ASSIGNMENT: Exact reproduction of all the data is required, with pictures excluded.
══ DATASET
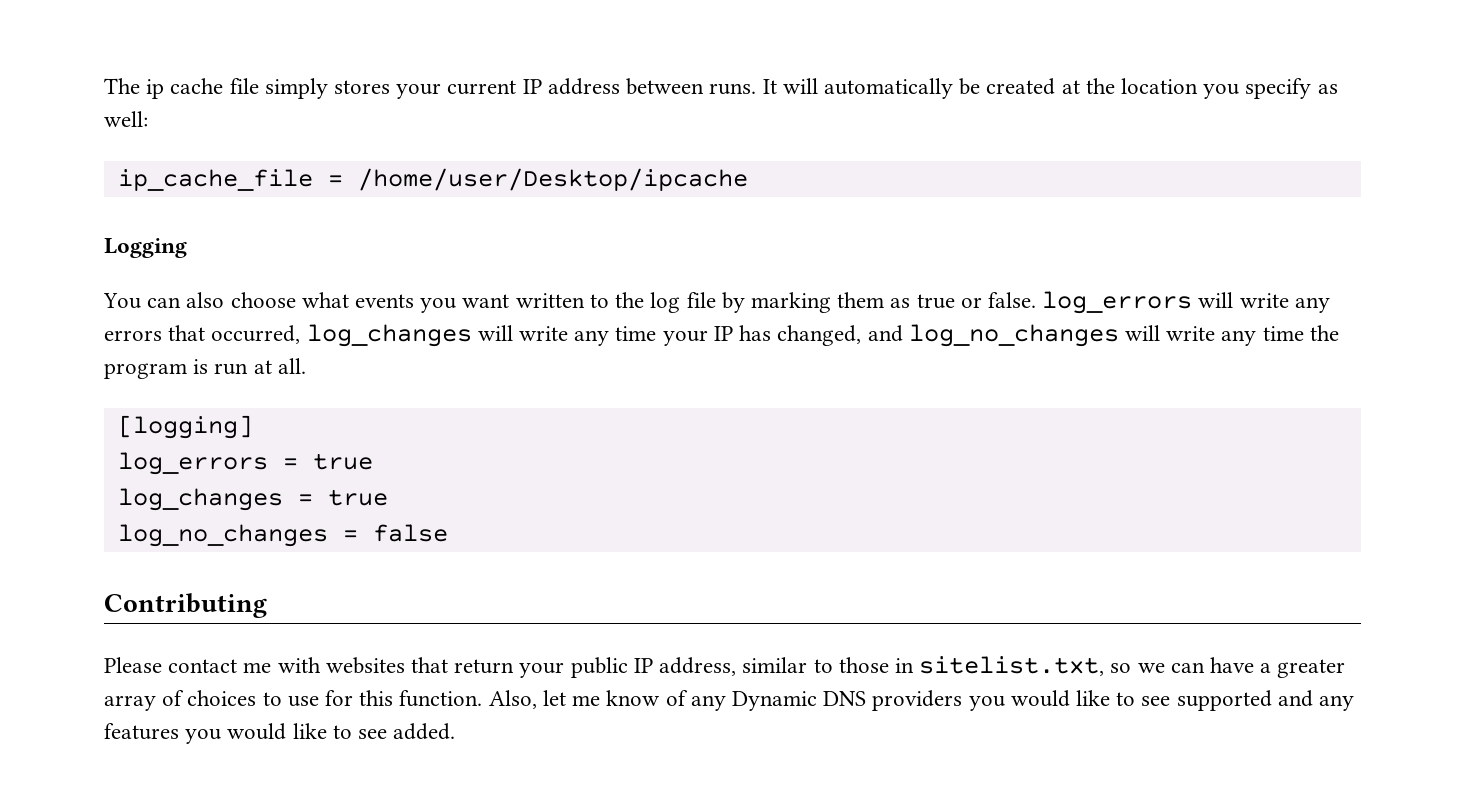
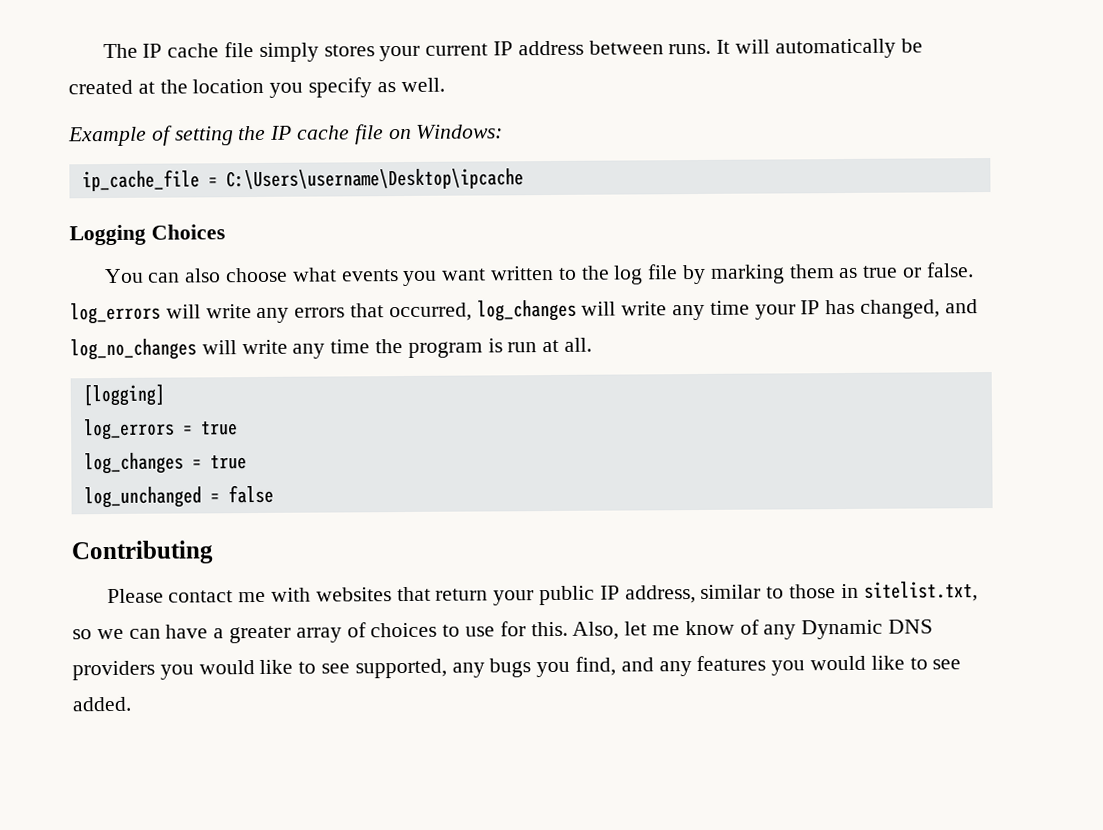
- The ip cache file simply stores your current IP address between runs.
+ The IP cache file simply stores your current IP address between runs.
- It will automatically be created at the location you specify as well:
+ It will automatically be created at the location you specify as well.
+ Example of setting the IP cache file on Windows:
- ip_cache_file = /home/user/Desktop/ipcache
+ ip_cache_file = C:\Users\username\Desktop\ipcache
- Logging
+ Logging Choices
- log_no_changes = false
+ log_unchanged = false
- Please contact me with websites that return your public IP address, similar to those in sitelist.txt, so we can have a greater array of choices to use for this function.
+ Please contact me with websites that return your public IP address, similar to those in sitelist.txt, so we can have a greater array of choices to use for this.
- Also, let me know of any Dynamic DNS providers you would like to see supported and any features you would like to see added.
+ Also, let me know of any Dynamic DNS providers you would like to see supported, any bugs you find, and any features you would like to see added.

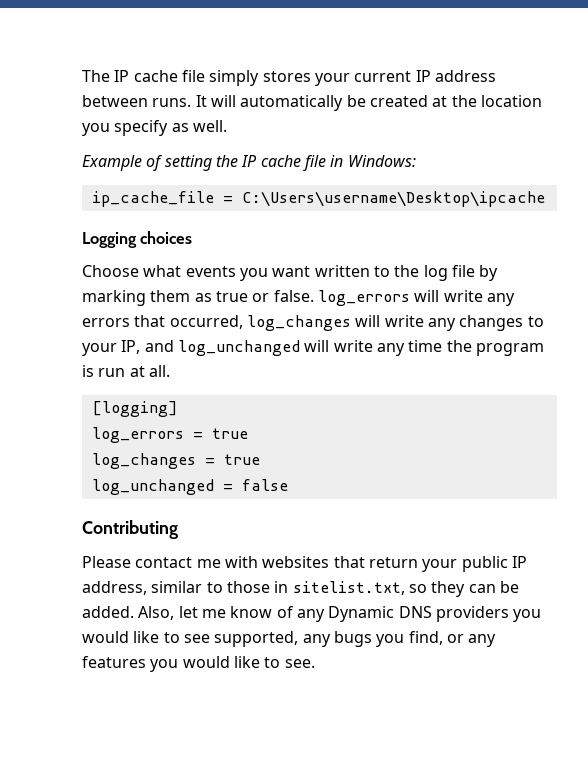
- Example of setting the IP cache file on Windows:
+ Example of setting the IP cache file in Windows:
- Logging Choices
- You can also choose what events you want written to the log file by marking them as true or false. log_errors will write any errors that occurred, log_changes will write any time your IP has changed, and log_no_changes will write any time the program is run at all.
+ Logging choices
+ Choose what events you want written to the log file by marking them as true or false. log_errors will write any errors that occurred, log_changes will write any changes to your IP, and log_unchanged will write any time the program is run at all.
- Please contact me with websites that return your public IP address, similar to those in sitelist.txt, so we can have a greater array of choices to use for this.
+ Please contact me with websites that return your public IP address, similar to those in sitelist.txt, so they can be added.
- Also, let me know of any Dynamic DNS providers you would like to see supported, any bugs you find, and any features you would like to see added.
+ Also, let me know of any Dynamic DNS providers you would like to see supported, any bugs you find, or any features you would like to see.

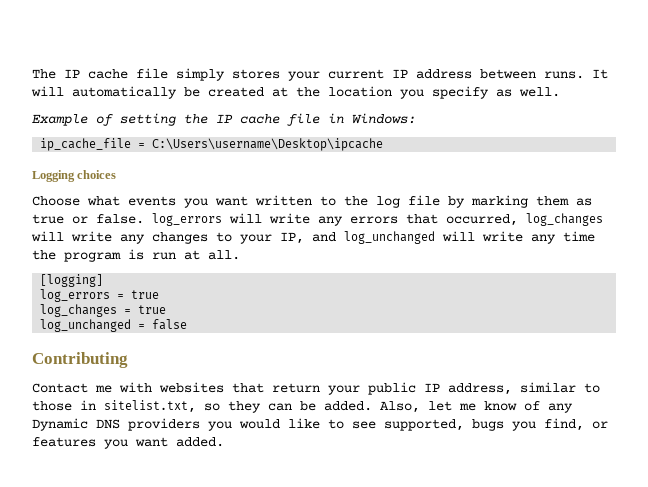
- Please contact me with websites that return your public IP address, similar to those in sitelist.txt, so they can be added.
+ Contact me with websites that return your public IP address, similar to those in sitelist.txt, so they can be added.
- Also, let me know of any Dynamic DNS providers you would like to see supported, any bugs you find, or any features you would like to see.
+ Also, let me know of any Dynamic DNS providers you would like to see supported, bugs you find, or features you want added.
════
SOLUTION FOR THIS TASK:
- The ip cache file simply stores your current IP address between runs.
+ The IP cache file simply stores your current IP address between runs.
- It will automatically be created at the location you specify as well:
+ It will automatically be created at the location you specify as well.
+ Example of setting the IP cache file on Windows:
- ip_cache_file = /home/user/Desktop/ipcache
+ ip_cache_file = C:\Users\username\Desktop\ipcache
- Logging
+ Logging Choices
- log_no_changes = false
+ log_unchanged = false
- Please contact me with websites that return your public IP address, similar to those in sitelist.txt, so we can have a greater array of choices to use for this function.
+ Please contact me with websites that return your public IP address, similar to those in sitelist.txt, so we can have a greater array of choices to use for this.
- Also, let me know of any Dynamic DNS providers you would like to see supported and any features you would like to see added.
+ Also, let me know of any Dynamic DNS providers you would like to see supported, any bugs you find, and any features you would like to see added.

- Example of setting the IP cache file on Windows:
+ Example of setting the IP cache file in Windows:
- Logging Choices
- You can also choose what events you want written to the log file by marking them as true or false. log_errors will write any errors that occurred, log_changes will write any time your IP has changed, and log_no_changes will write any time the program is run at all.
+ Logging choices
+ Choose what events you want written to the log file by marking them as true or false. log_errors will write any errors that occurred, log_changes will write any changes to your IP, and log_unchanged will write any time the program is run at all.
- Please contact me with websites that return your public IP address, similar to those in sitelist.txt, so we can have a greater array of choices to use for this.
+ Please contact me with websites that return your public IP address, similar to those in sitelist.txt, so they can be added.
- Also, let me know of any Dynamic DNS providers you would like to see supported, any bugs you find, and any features you would like to see added.
+ Also, let me know of any Dynamic DNS providers you would like to see supported, any bugs you find, or any features you would like to see.

- Please contact me with websites that return your public IP address, similar to those in sitelist.txt, so they can be added.
+ Contact me with websites that return your public IP address, similar to those in sitelist.txt, so they can be added.
- Also, let me know of any Dynamic DNS providers you would like to see supported, any bugs you find, or any features you would like to see.
+ Also, let me know of any Dynamic DNS providers you would like to see supported, bugs you find, or features you want added.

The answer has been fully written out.